After nearly a month into the ‘new year, new me’ mindset, you might be having second thoughts about your healthy living goals.
If alcohol is hot on your list, the Canadian Centre on Substance Use and Addiction (CCSA) has published new research reaffirming your abstinence from wobbly pops.
According to the report, three to six drinks per week are now considered a moderate risk to your health.
Additionally, your risk of getting cancer increases the more beverages you consume, including common ones like colon and breast cancer.
In Canada, alcohol reportedly causes nearly 7,000 cases of cancer-related deaths each year.

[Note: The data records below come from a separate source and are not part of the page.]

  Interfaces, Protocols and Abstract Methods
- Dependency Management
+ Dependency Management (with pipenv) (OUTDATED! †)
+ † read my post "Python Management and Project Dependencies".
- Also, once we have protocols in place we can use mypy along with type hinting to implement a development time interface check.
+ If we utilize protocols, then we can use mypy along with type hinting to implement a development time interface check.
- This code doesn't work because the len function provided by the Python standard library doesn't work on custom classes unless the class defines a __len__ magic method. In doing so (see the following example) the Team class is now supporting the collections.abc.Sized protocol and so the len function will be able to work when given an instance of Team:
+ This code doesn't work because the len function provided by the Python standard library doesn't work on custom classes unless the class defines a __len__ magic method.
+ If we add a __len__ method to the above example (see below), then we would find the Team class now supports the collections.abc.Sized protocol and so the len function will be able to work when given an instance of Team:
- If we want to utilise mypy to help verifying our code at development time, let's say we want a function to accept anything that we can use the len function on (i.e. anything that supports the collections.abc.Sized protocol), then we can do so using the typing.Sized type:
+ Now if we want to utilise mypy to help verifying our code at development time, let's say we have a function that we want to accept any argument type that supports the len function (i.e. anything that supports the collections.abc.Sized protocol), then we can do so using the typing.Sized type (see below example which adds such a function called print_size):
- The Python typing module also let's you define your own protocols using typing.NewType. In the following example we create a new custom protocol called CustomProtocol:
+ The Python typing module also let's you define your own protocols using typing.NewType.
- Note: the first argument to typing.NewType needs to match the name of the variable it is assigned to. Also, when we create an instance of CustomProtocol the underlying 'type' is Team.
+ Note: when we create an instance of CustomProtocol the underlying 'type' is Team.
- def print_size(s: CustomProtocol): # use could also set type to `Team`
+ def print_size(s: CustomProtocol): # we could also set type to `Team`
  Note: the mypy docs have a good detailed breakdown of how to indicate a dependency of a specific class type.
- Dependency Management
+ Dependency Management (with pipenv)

Statistics show that liver disease is on the rise in Canada, with alcohol being considered the main culprit.. Drinking a large amount of alcohol, even for just a few days, can lead to a build-up of fat in the liver. This is called alcohol-associated fatty liver.
In order to avoid these health risks, the report suggests only drinking a couple of boozy beverages a week to maintain low health risks.
The two-year research project received 1,000 survey submissions from physicians, counsellors, community workers, policymakers and the public.
Led by CCSA, the research looked at nearly 6,000 peer-reviewed studies and involved a panel of 23 scientists representing 16 organizations.
Over the years, alcohol has been a hot topic of conversation for many after nutritional sciences have debated the risks and benefits of alcohol on the heart and circulatory system.
The Canadian Cancer Society’s chief executive officer, Andrea Seale, said in a press release that reports of this kind are important for public health as they provide an example of what consuming alcohol can do to one’s health.
“Canadians need to know there are serious health risks associated with drinking alcohol, including an elevated risk of multiple types of cancer. Many Canadians are unaware that alcohol consumption increases the risk of cancer, and most don’t realize they are drinking unsafe amounts,” said Seale.